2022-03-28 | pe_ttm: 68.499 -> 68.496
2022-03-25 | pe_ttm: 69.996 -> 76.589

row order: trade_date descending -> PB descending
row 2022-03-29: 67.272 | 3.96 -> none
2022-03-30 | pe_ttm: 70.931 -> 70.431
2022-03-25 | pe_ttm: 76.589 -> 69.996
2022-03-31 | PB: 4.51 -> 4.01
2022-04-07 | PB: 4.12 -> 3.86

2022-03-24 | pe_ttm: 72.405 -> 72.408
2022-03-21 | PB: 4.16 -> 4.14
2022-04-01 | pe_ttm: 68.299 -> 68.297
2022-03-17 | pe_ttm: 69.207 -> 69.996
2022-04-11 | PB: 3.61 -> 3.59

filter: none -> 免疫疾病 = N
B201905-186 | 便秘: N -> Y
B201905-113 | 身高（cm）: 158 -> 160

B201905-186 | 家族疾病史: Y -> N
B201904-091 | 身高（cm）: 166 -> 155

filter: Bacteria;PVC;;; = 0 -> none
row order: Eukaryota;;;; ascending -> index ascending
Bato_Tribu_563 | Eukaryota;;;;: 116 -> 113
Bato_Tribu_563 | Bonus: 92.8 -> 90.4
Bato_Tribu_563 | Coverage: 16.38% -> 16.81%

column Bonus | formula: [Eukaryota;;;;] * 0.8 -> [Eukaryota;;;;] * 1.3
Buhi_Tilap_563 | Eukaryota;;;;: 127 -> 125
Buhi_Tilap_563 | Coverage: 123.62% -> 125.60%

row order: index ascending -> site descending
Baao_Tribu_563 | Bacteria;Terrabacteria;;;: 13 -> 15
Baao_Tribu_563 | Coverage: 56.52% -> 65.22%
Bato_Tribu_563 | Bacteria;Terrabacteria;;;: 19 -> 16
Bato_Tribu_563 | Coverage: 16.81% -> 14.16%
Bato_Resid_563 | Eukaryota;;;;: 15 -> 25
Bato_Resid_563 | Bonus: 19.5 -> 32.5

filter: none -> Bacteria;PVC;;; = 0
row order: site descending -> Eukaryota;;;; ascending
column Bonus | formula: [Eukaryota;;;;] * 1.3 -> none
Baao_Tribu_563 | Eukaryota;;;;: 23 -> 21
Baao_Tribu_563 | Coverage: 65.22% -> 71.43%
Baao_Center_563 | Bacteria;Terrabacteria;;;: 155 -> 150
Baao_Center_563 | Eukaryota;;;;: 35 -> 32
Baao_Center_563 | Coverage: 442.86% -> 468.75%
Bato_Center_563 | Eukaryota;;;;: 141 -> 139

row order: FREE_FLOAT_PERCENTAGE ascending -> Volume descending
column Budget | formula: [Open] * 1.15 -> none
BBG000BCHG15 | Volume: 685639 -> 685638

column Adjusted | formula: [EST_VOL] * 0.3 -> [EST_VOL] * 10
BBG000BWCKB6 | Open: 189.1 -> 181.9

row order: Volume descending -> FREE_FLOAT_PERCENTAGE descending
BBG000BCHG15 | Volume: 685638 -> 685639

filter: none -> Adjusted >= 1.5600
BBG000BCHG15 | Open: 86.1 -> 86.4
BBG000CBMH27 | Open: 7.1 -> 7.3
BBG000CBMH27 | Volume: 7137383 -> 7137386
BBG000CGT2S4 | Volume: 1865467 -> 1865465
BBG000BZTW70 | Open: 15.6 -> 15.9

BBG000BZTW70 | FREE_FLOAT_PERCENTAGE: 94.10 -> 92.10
________________________
* _EXERCISE INSTRUCTIONS_
Of the lines above, output exactly those from the line bearing "column Bonus | formula: [Eukaryota;;;;] * 0.8" through the line bearing "Baao_Center_563 | Bacteria;Terrabacteria;;;: 155", inclusive.

* _ANSWER_
column Bonus | formula: [Eukaryota;;;;] * 0.8 -> [Eukaryota;;;;] * 1.3
Buhi_Tilap_563 | Eukaryota;;;;: 127 -> 125
Buhi_Tilap_563 | Coverage: 123.62% -> 125.60%

row order: index ascending -> site descending
Baao_Tribu_563 | Bacteria;Terrabacteria;;;: 13 -> 15
Baao_Tribu_563 | Coverage: 56.52% -> 65.22%
Bato_Tribu_563 | Bacteria;Terrabacteria;;;: 19 -> 16
Bato_Tribu_563 | Coverage: 16.81% -> 14.16%
Bato_Resid_563 | Eukaryota;;;;: 15 -> 25
Bato_Resid_563 | Bonus: 19.5 -> 32.5

filter: none -> Bacteria;PVC;;; = 0
row order: site descending -> Eukaryota;;;; ascending
column Bonus | formula: [Eukaryota;;;;] * 1.3 -> none
Baao_Tribu_563 | Eukaryota;;;;: 23 -> 21
Baao_Tribu_563 | Coverage: 65.22% -> 71.43%
Baao_Center_563 | Bacteria;Terrabacteria;;;: 155 -> 150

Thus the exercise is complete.